◆ **Exercise instructions**:
Return the lines of the listing below exactly as they appear, beginning at the one with "color: #fef9c3 ->" and stopping after the one with "height: 97px ->"; do not include pictures.

◆ **Recorded data**:
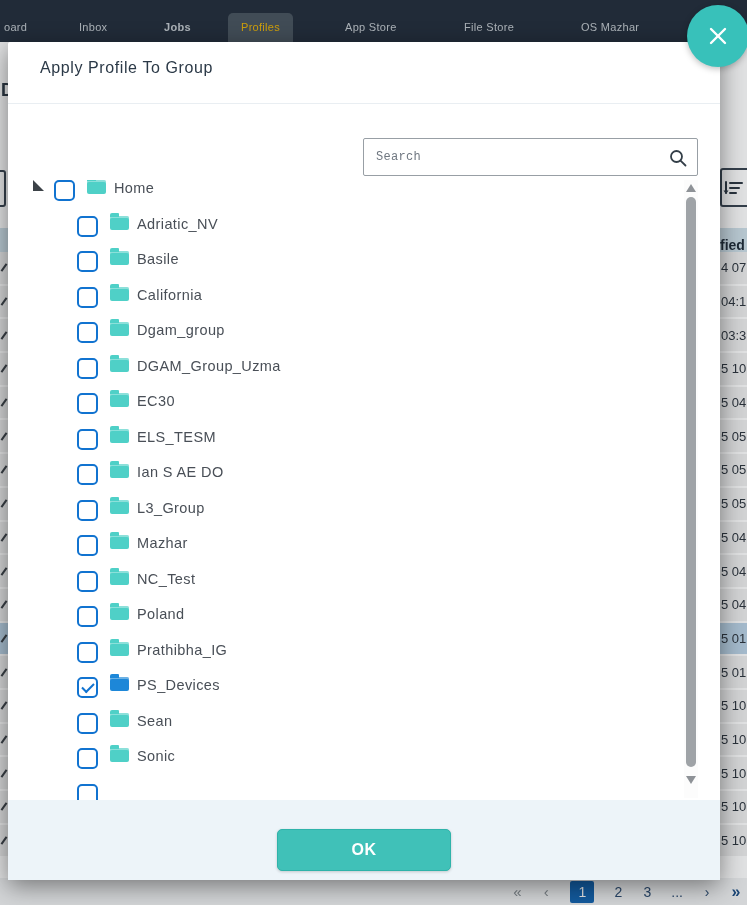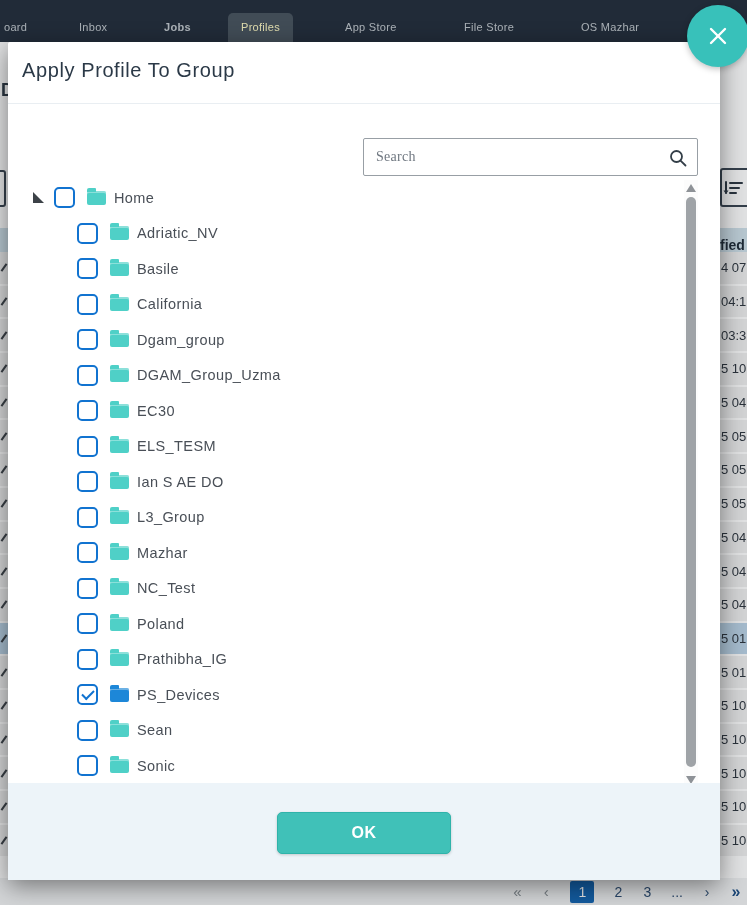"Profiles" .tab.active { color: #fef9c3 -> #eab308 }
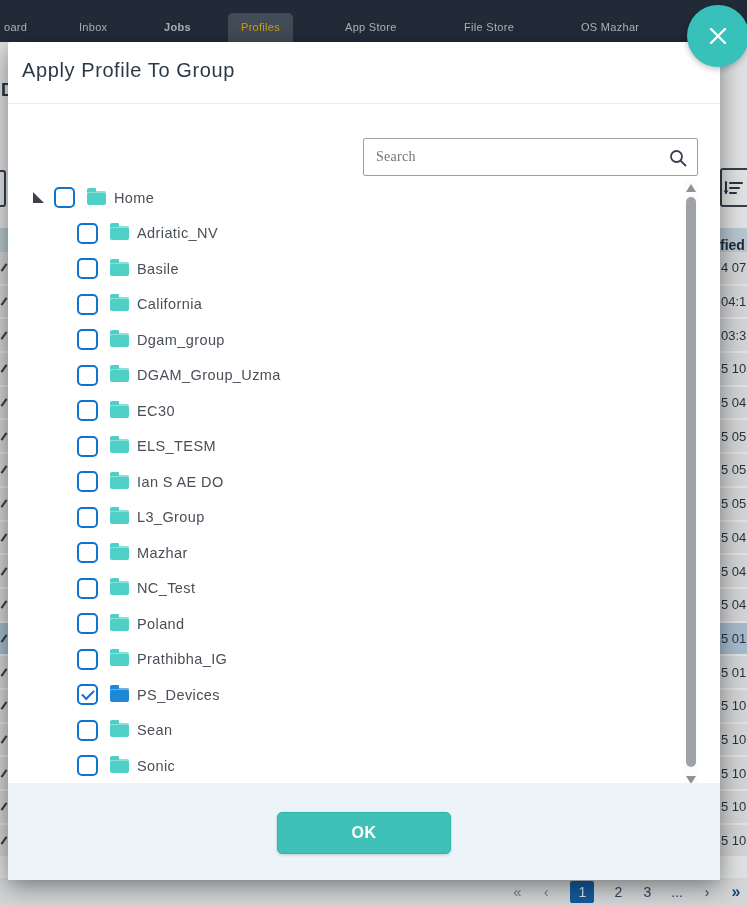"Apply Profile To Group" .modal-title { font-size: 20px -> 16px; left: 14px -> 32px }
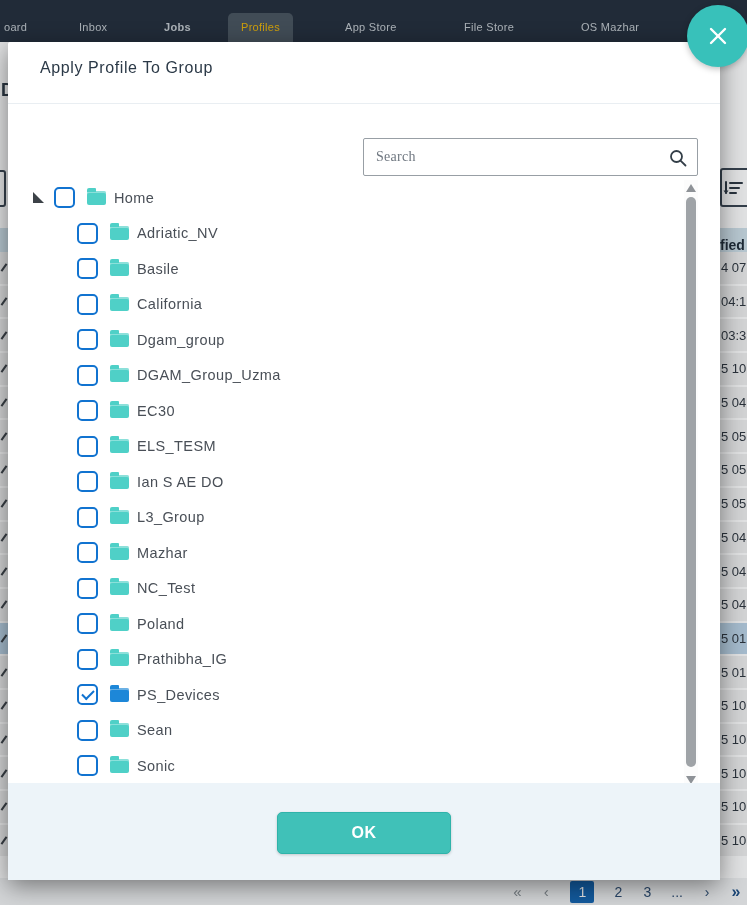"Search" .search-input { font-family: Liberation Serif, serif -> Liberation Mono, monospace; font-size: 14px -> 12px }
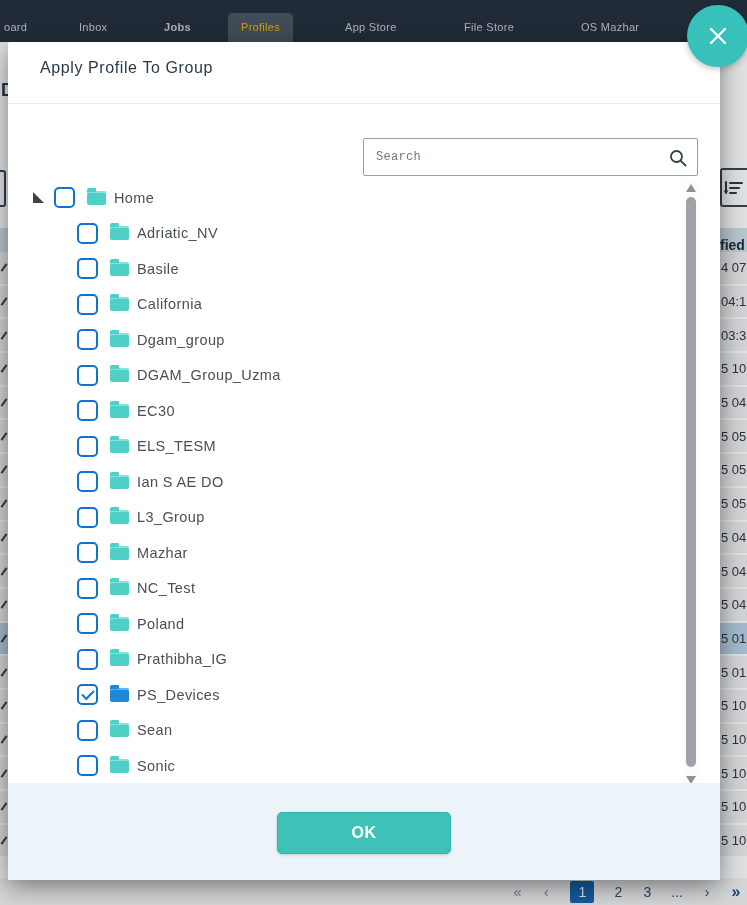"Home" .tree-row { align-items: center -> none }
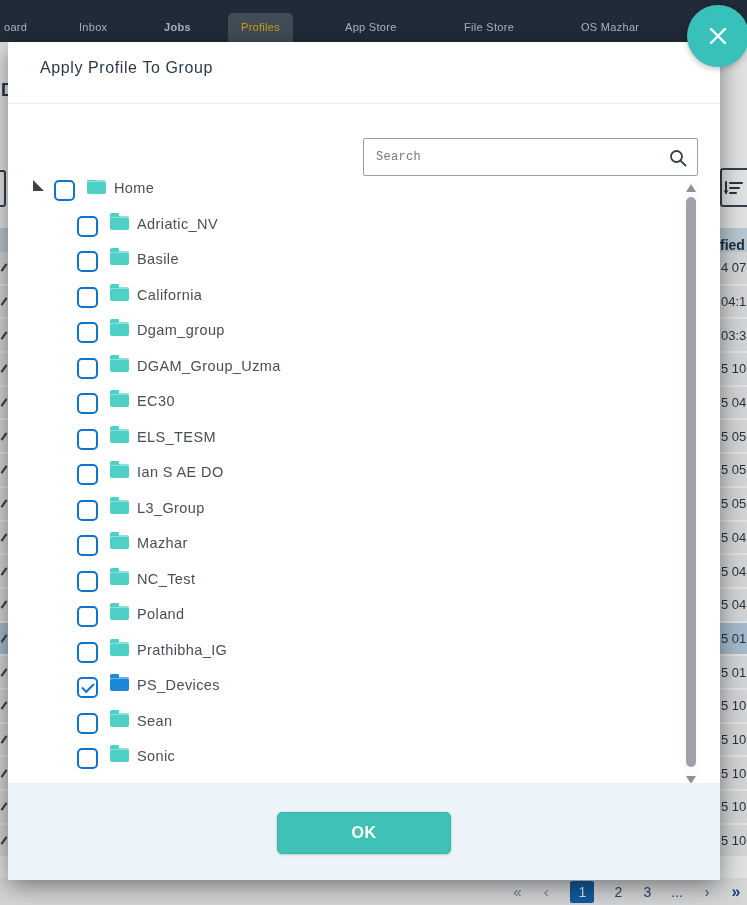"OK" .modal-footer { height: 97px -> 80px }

* * *

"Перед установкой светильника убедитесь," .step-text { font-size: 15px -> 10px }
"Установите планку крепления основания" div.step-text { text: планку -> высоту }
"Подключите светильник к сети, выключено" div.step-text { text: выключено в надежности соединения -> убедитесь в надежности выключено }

◆ **Task result**:
"Profiles" .tab.active { color: #fef9c3 -> #eab308 }
"Apply Profile To Group" .modal-title { font-size: 20px -> 16px; left: 14px -> 32px }
"Search" .search-input { font-family: Liberation Serif, serif -> Liberation Mono, monospace; font-size: 14px -> 12px }
"Home" .tree-row { align-items: center -> none }
"OK" .modal-footer { height: 97px -> 80px }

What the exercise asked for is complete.